Re: Sparse Matrix-Vector Multiply (again) and Bit-Vector Compression
here is dongarra’s take on HPCG. hope this helps.
For the SpMV, the vector lengths in the reference kernel average about 25, with indexed reads (gathers) and summation in to a single value. This is the inner loop of the sparse row format MV. This is the basic pseudo code:
I believe that the (rough) idea I sketched earlier in this thread (May 8) still works with the latest version of the spec --- please correct me if I'm wrong --- what I called "sketchy type-punning" (of the mask register) is now kosher. A potential issue in my sketch is the vector-to-scalar dependence caused by vpopc.m: I can imagine this performing poorly on implementations with decoupled scalar and vector pipes. If I correctly understand Krste's suggestion of using viota.m, it would avoid this vpopc.m and a few other mask operations at the cost of converting the unit-stride load of matrix nonzeros into a gather.
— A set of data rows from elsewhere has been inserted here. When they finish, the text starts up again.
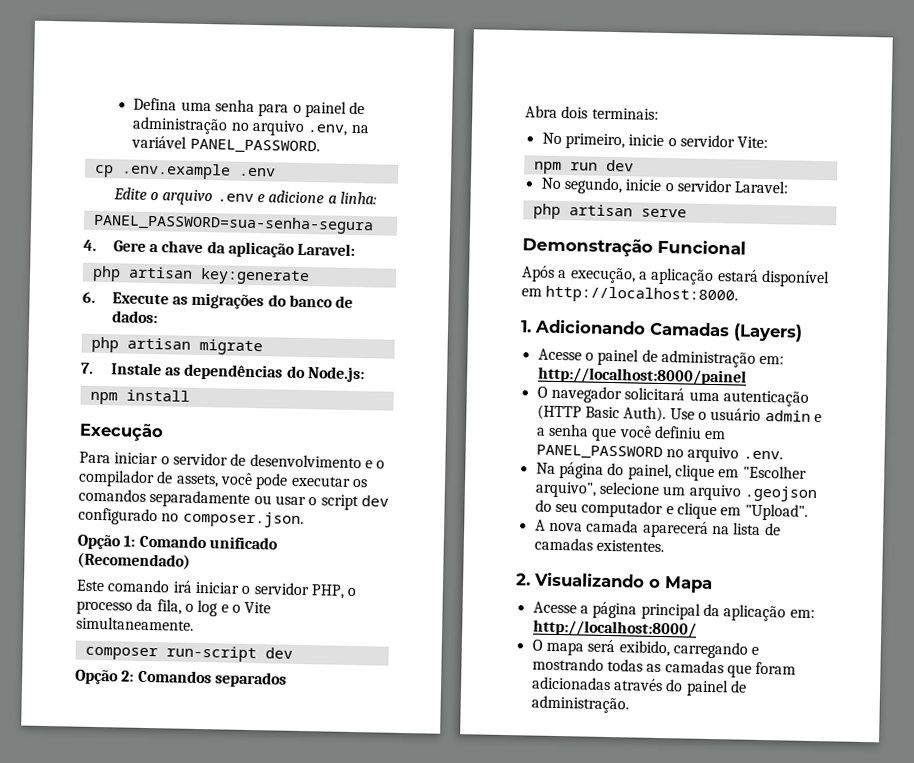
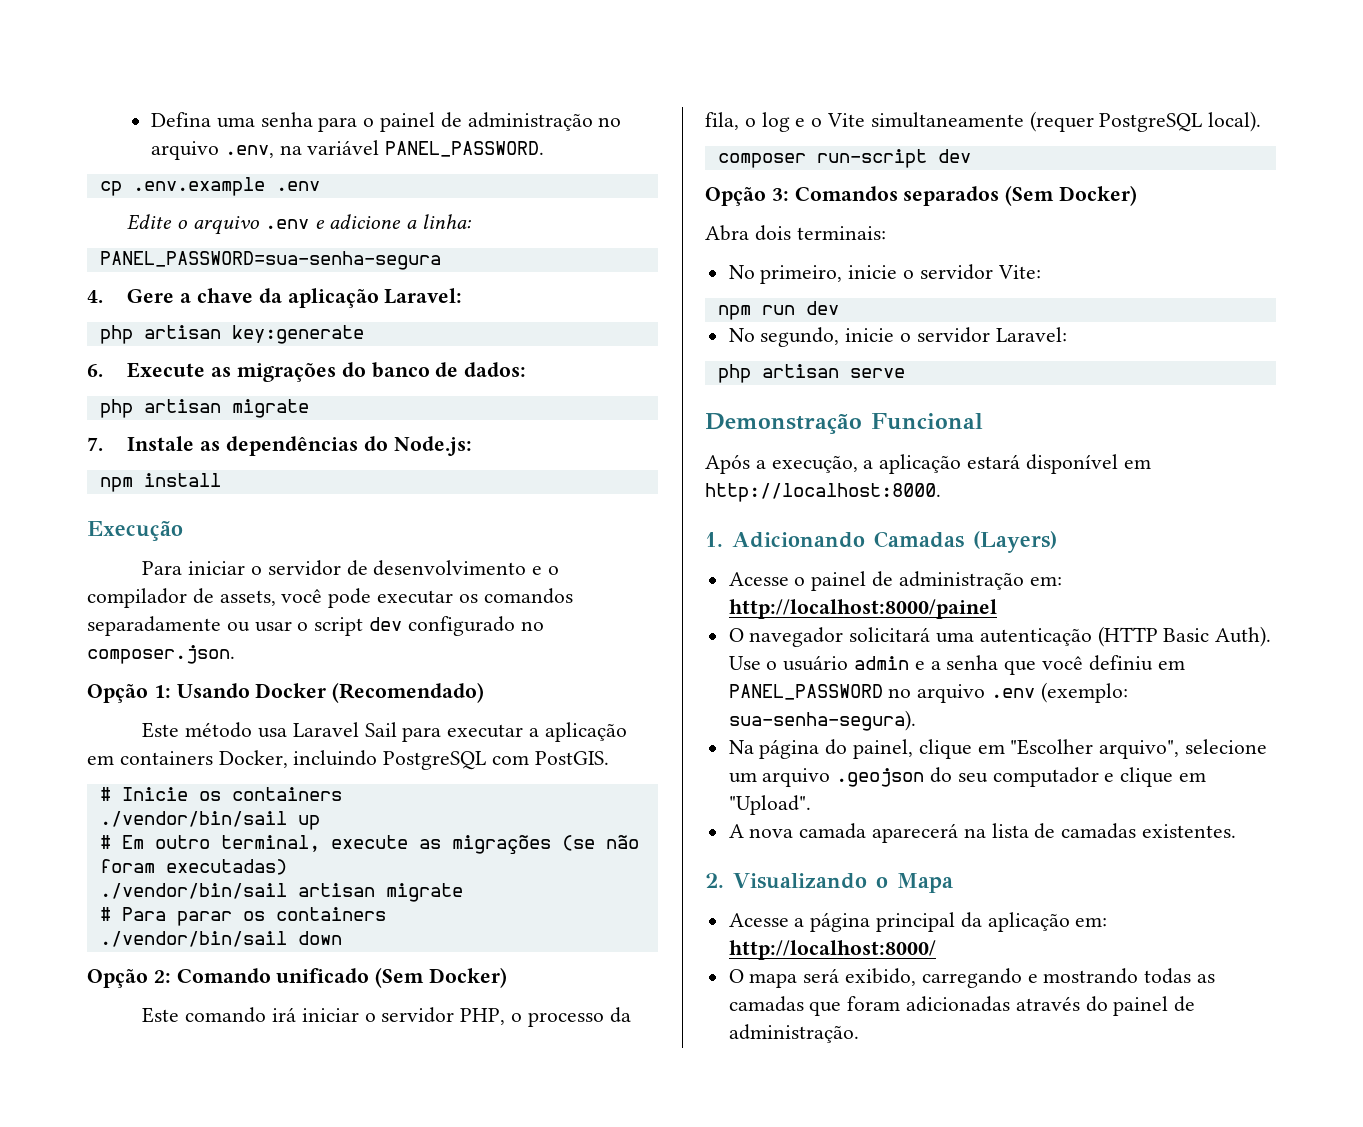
- Opção 1: Comando unificado (Recomendado)
+ Opção 1: Usando Docker (Recomendado)
+ Este método usa Laravel Sail para executar a aplicação em containers Docker, incluindo PostgreSQL com PostGIS.
+ # Inicie os containers
+ ./vendor/bin/sail up
+ # Em outro terminal, execute as migrações (se não foram executadas)
+ ./vendor/bin/sail artisan migrate
+ # Para parar os containers
+ ./vendor/bin/sail down
+ Opção 2: Comando unificado (Sem Docker)
- Este comando irá iniciar o servidor PHP, o processo da fila, o log e o Vite simultaneamente.
+ Este comando irá iniciar o servidor PHP, o processo da fila, o log e o Vite simultaneamente (requer PostgreSQL local).
- Opção 2: Comandos separados
+ Opção 3: Comandos separados (Sem Docker)
- Use o usuário admin e a senha que você definiu em PANEL_PASSWORD no arquivo .env.
+ Use o usuário admin e a senha que você definiu em PANEL_PASSWORD no arquivo .env (exemplo: sua-senha-segura).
Please keep in mind this is in the context of the "bitvector" sparse matrix representation that Nagendra was considering. I'm not aware of anyone using this representation for the SpMVs appearing in the HPCG benchmark, or more generally in HPC applications. (In a private email thread, Nagendra told me he had machine learning applications in mind.) The "standard" CSR SpMV algorithm is much simpler to express in RVV. Also regarding HPCG, I think it would be more interesting (and challenging) to study the preconditioner ("SymGS") than the SpMV.